Se encomendó a la Virgen y empezó la lucha. Un, dos, tres, hasta cinco fueron los cortes y heridas que recibió el pequeño gallego y el franco ni se inmutó. Desesperado estaba cuando sin darse cuenta comenzó a rezar ”Ave María…”. En ese momento el cielo se abrió, el sol brilló con fuerza y un rayo de luz al reflejarse en su casco deslumbró al Duque. Nuestro pequeño caballero aprovecho la situación y con un fuerte empujón de hombro lo derribó al suelo. El Duque Roberto, un verdadero caballero cruzado, nunca fue un hombre con suerte. Perdió un reino y perdería su Ducado, muriendo tras veinte años de prisión.

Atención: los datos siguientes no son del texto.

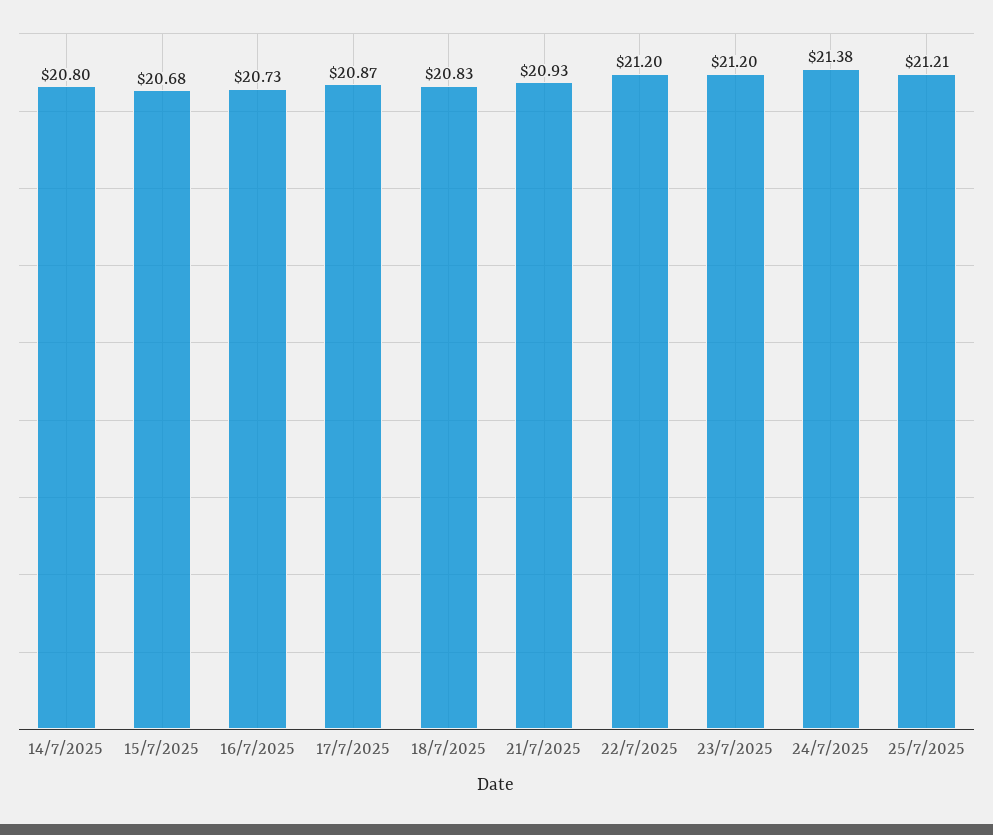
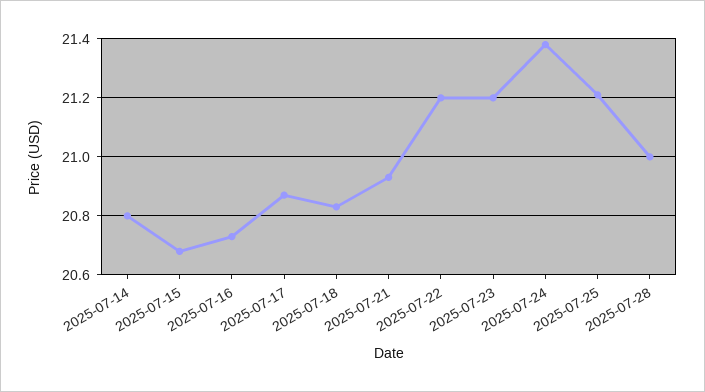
2025-07-28: none -> 21

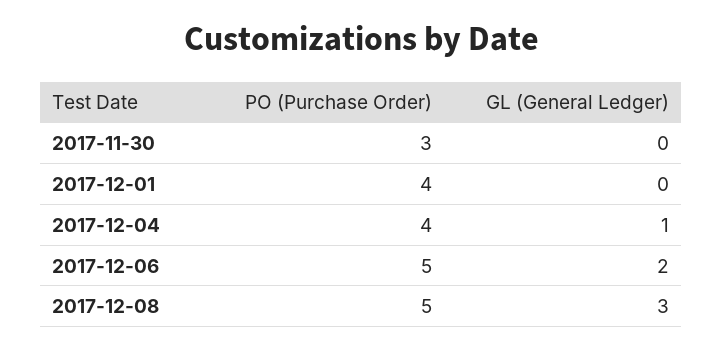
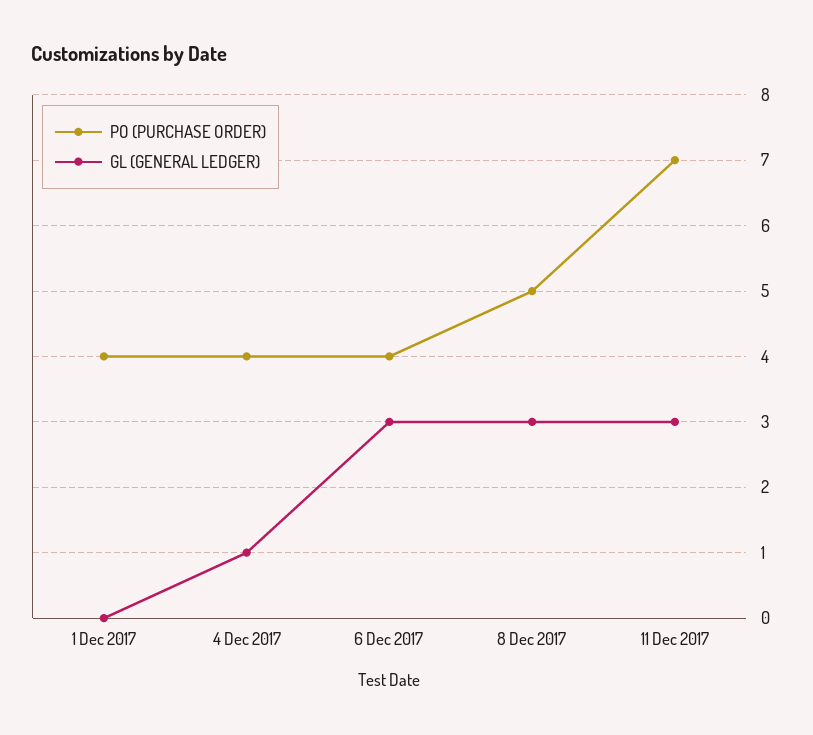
PO (Purchase Order), 2017-11-30: 3 -> none
GL (General Ledger), 2017-11-30: 0 -> none
PO (Purchase Order), 2017-12-06: 5 -> 4
GL (General Ledger), 2017-12-06: 2 -> 3
PO (Purchase Order), 11 Dec 2017: none -> 7
GL (General Ledger), 11 Dec 2017: none -> 3

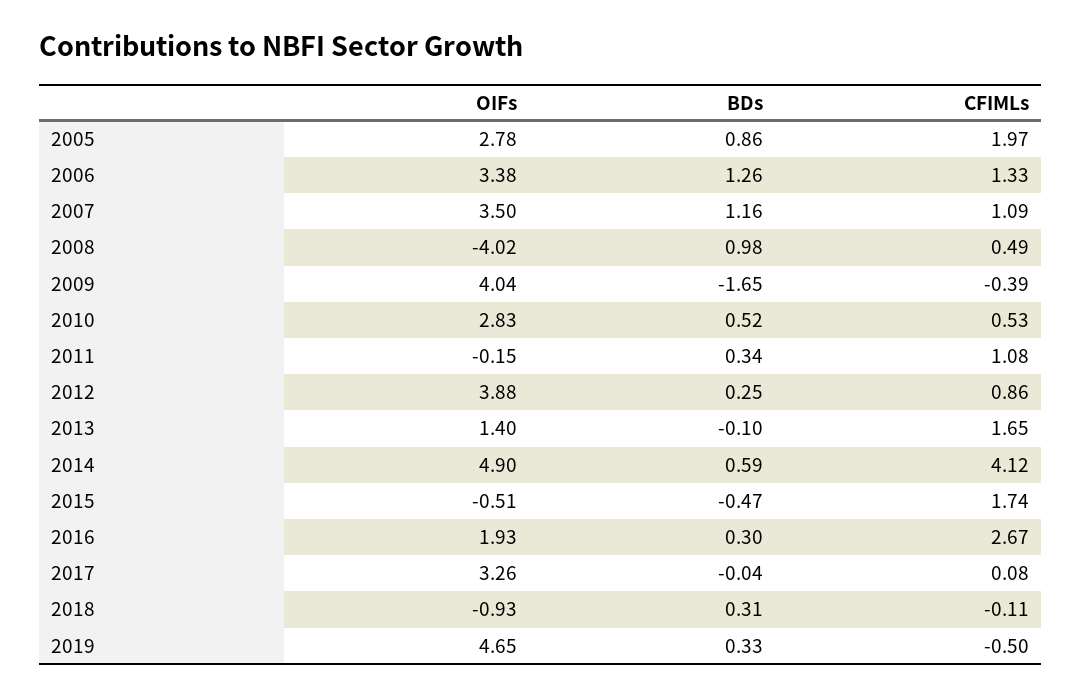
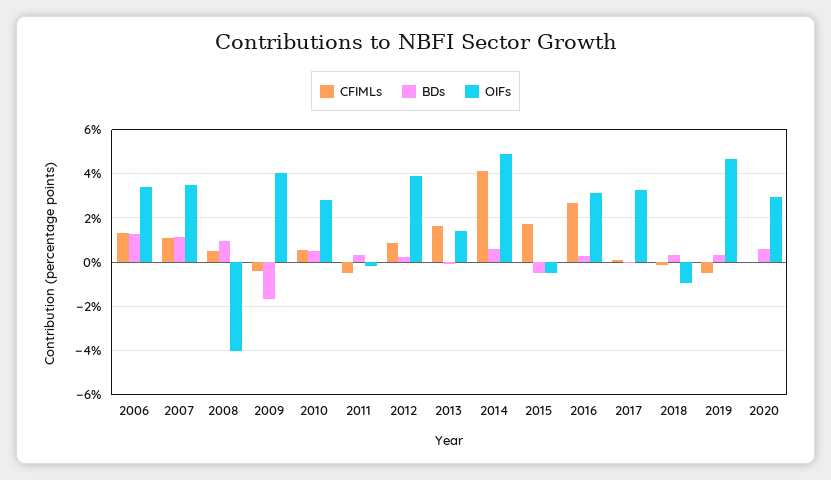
OIFs, 2005: 2.78 -> none
BDs, 2005: 0.86 -> none
CFIMLs, 2005: 1.97 -> none
CFIMLs, 2011: 1.08 -> -0.5
OIFs, 2016: 1.93 -> 3
CFIMLs, 2020: none -> 0
BDs, 2020: none -> 0.5
OIFs, 2020: none -> 3

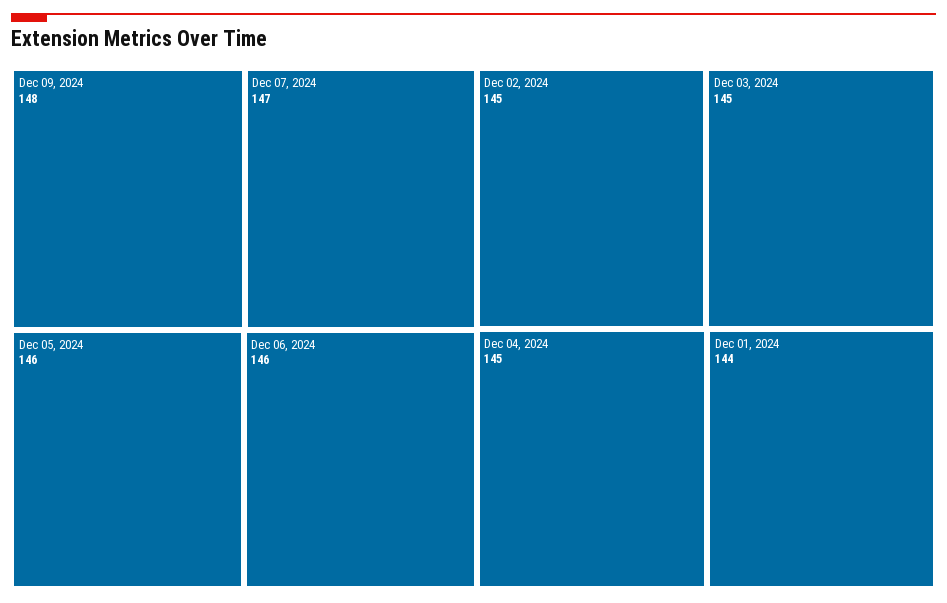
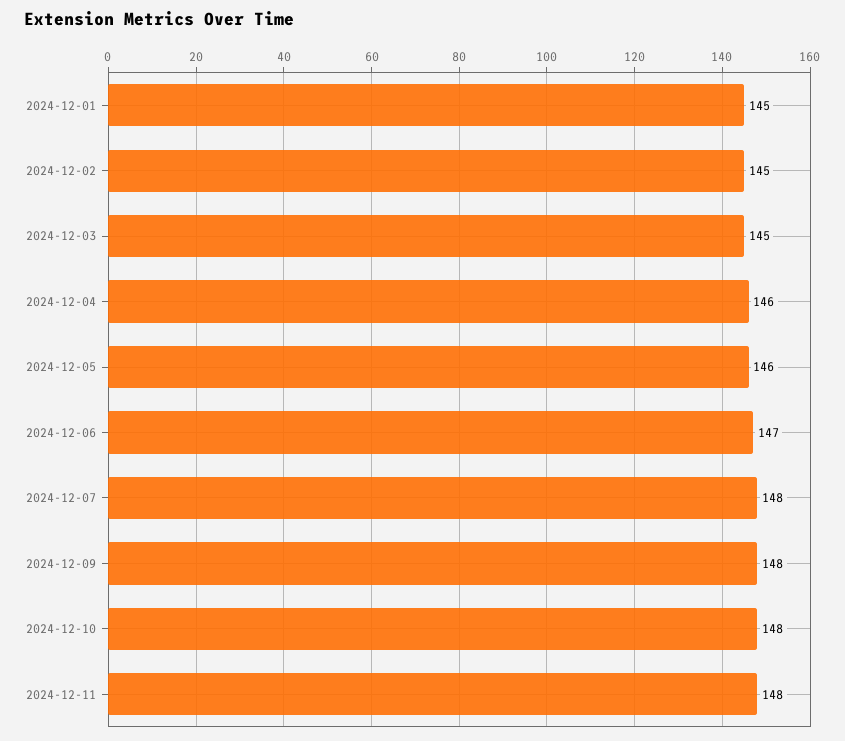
Dec 07, 2024: 147 -> 148
Dec 06, 2024: 146 -> 147
Dec 04, 2024: 145 -> 146
Dec 01, 2024: 144 -> 145
2024-12-10: none -> 148
2024-12-11: none -> 148

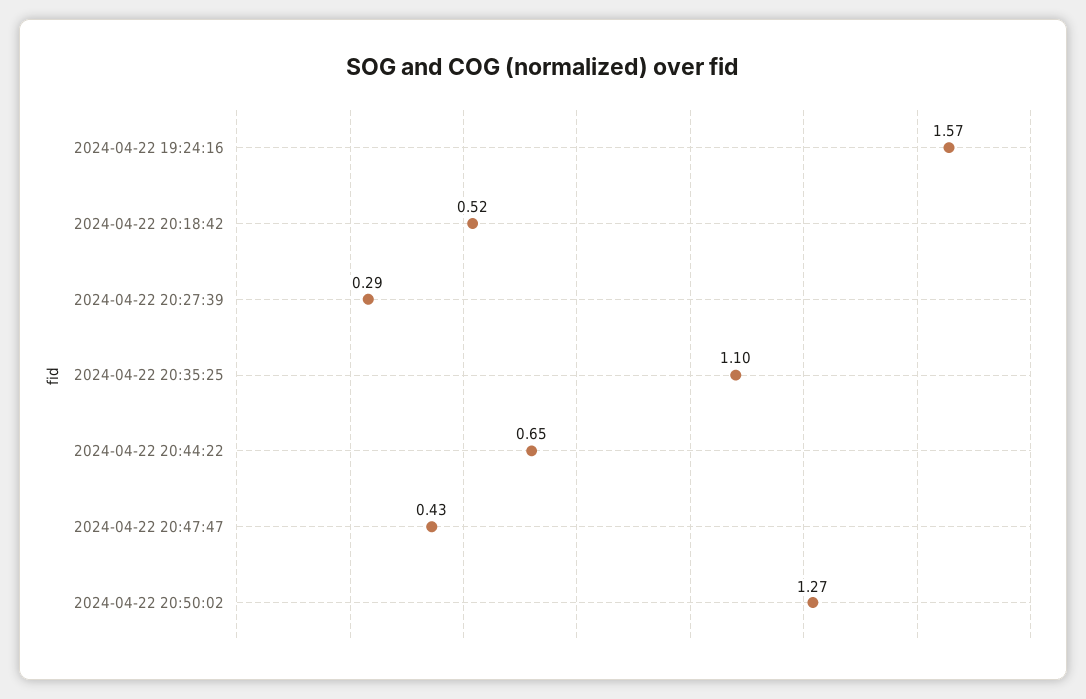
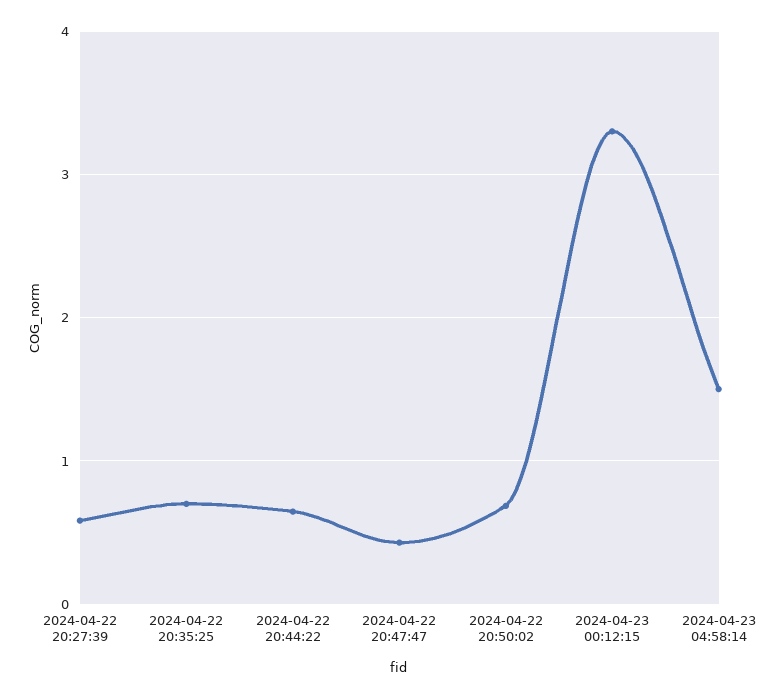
2024-04-22 19:24:16: 1.57 -> none
2024-04-22 20:18:42: 0.52 -> none
2024-04-22 20:27:39: 0.29 -> 0.6
2024-04-22 20:35:25: 1.1 -> 0.7
2024-04-22 20:50:02: 1.27 -> 0.7
2024-04-23 00:12:15: none -> 3.3
2024-04-23 04:58:14: none -> 1.5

Tenía ya la espada en la garganta del franco cuando el Rey Luis gritó –“Basta“- y lanzó su cetro real entre los dos caballeros. El gallego miró el cetro. Recogiéndolo, lo estrechó en su mano con fuerza. La última herida recibida, por encima del hombro, era profunda y dolía. Brotaba la sangre derramándose por su escudo, su pobre escudo, rojo. Estaba furioso, apenas podía respirar y la cabeza le daba vueltas, su mirada medio perdida se clavó en un escudo real que tenia enfrente, pulido, hermoso con su sembrado de flores de lis, qué gran escudo. Y el suyo, manchado con su sangre. Oyó al Rey decir –“¿Qué queréis?”. Qué queréis... él quería aquel hermoso escudo y lo señaló con la mano. -“Recibiréis las armas del caballero, sois el vencedor”. Pero él no quería las armas, quería aquel escudo y balbució –“Las flores de lis”- y oyó un rotundo no, e insistió –“Las flores de lis”.
Se hizo el silencio, un silencio largo y durante ese instante revivió el escudo con las cinco heridas sangrantes de Cristo, pintado en la catedral de Santiago. Siguió el silencio y añadió -“Cinco flores de lis. Una por cada herida”- , y replicó el Rey “-Sea, mais ils sont mal done”. Y nuestro caballero sonrió.
Año 1122. "Ego Nunus Petri Maleodatus, miles et uxor Eldara Fernandi…" así había redactado el escribiente.